(Excerpts from a dataset)
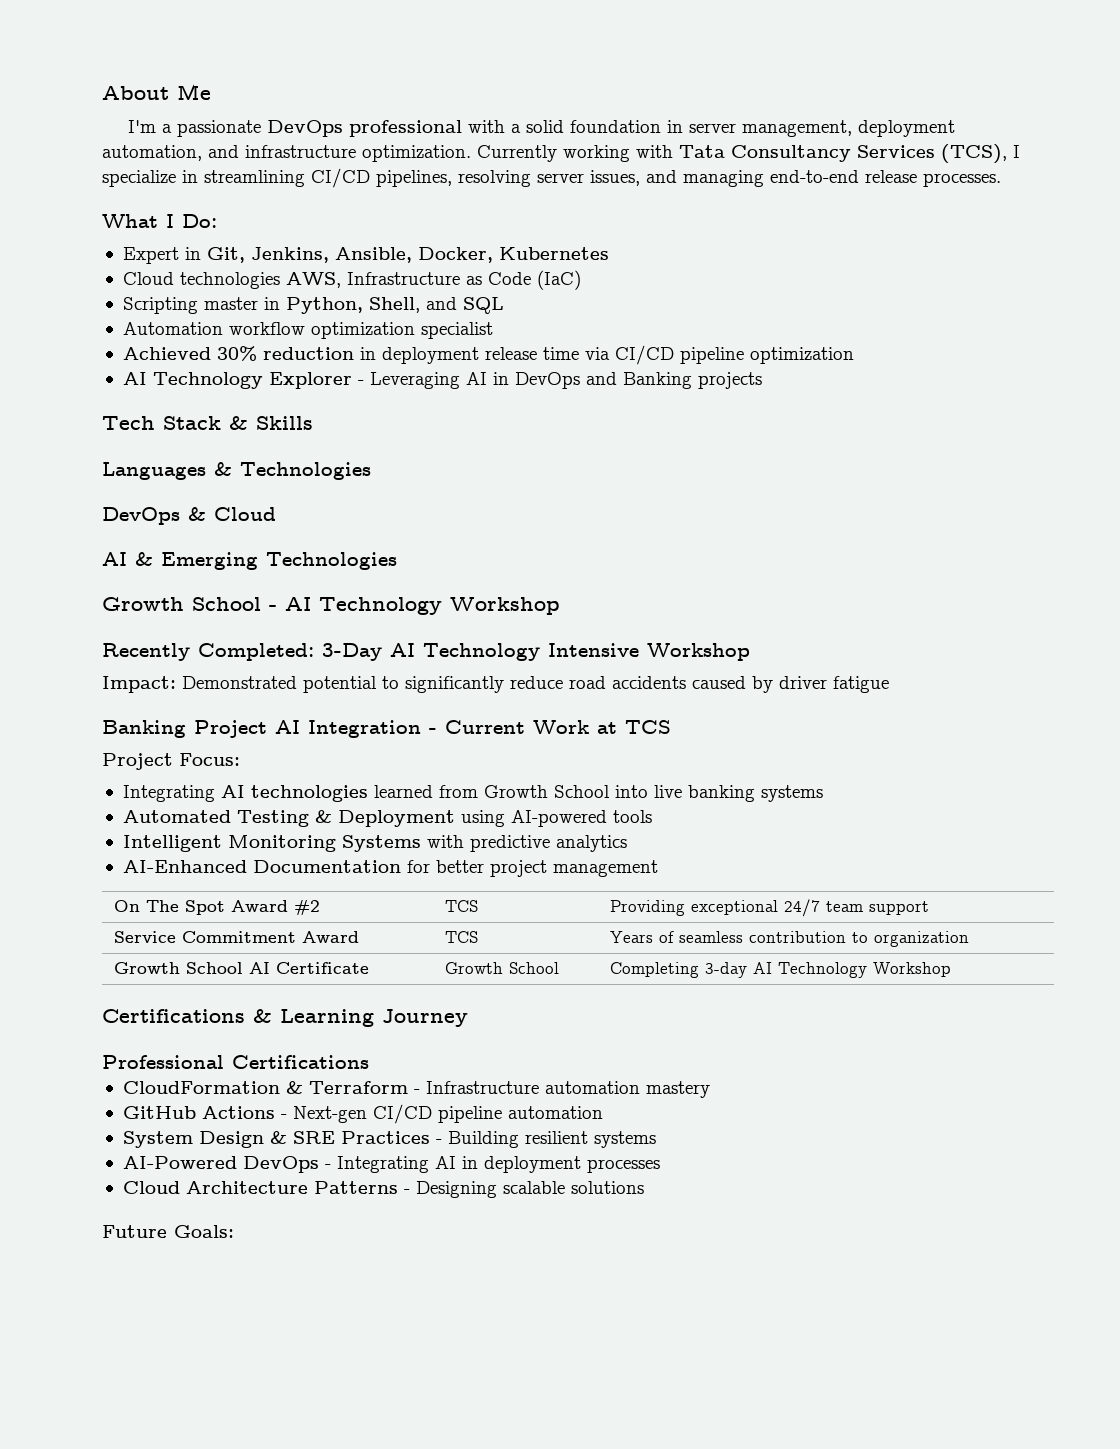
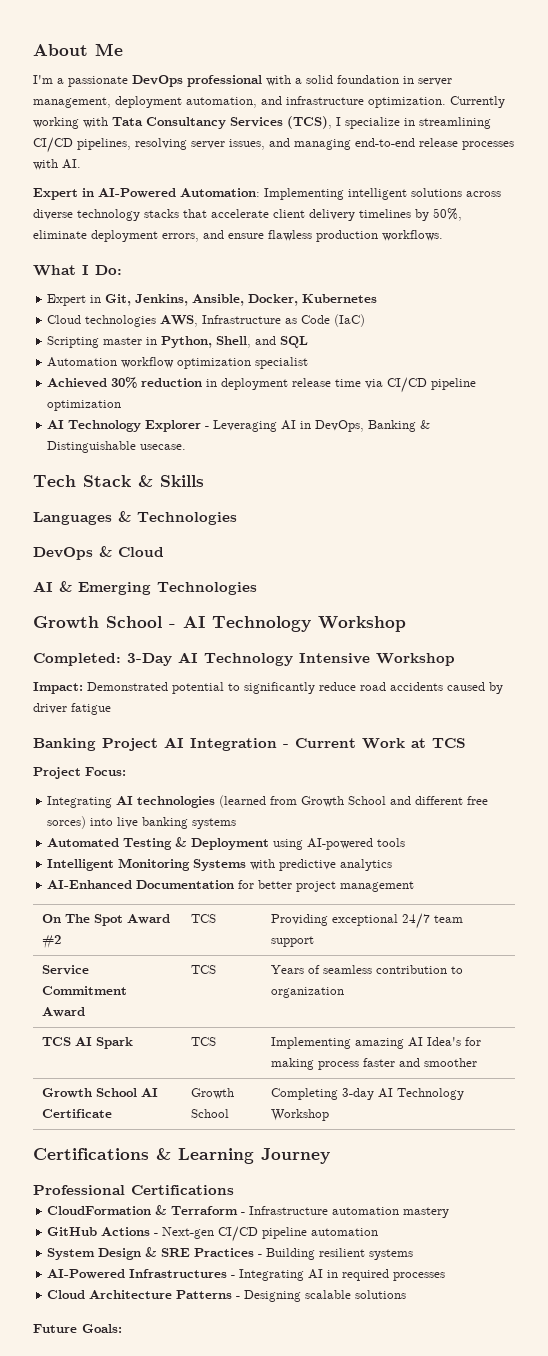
- Currently working with Tata Consultancy Services (TCS), I specialize in streamlining CI/CD pipelines, resolving server issues, and managing end-to-end release processes.
+ Currently working with Tata Consultancy Services (TCS), I specialize in streamlining CI/CD pipelines, resolving server issues, and managing end-to-end release processes with AI.
+ Expert in AI-Powered Automation: Implementing intelligent solutions across diverse technology stacks that accelerate client delivery timelines by 50%, eliminate deployment errors, and ensure flawless production workflows.
- AI Technology Explorer - Leveraging AI in DevOps and Banking projects
+ AI Technology Explorer - Leveraging AI in DevOps, Banking & Distinguishable usecase.
- Recently Completed: 3-Day AI Technology Intensive Workshop
+ Completed: 3-Day AI Technology Intensive Workshop
- Integrating AI technologies learned from Growth School into live banking systems
+ Integrating AI technologies (learned from Growth School and different free sorces) into live banking systems
+ TCS AI Spark | TCS | Implementing amazing AI Idea's for making process faster and smoother
- AI-Powered DevOps - Integrating AI in deployment processes
+ AI-Powered Infrastructures - Integrating AI in required processes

• TASK OBJECTIVE: Quote exactly and only the lines from the one holding "- AI-Powered DevOps" through the end of the data.

• SOLUTION:
- AI-Powered DevOps - Integrating AI in deployment processes
+ AI-Powered Infrastructures - Integrating AI in required processes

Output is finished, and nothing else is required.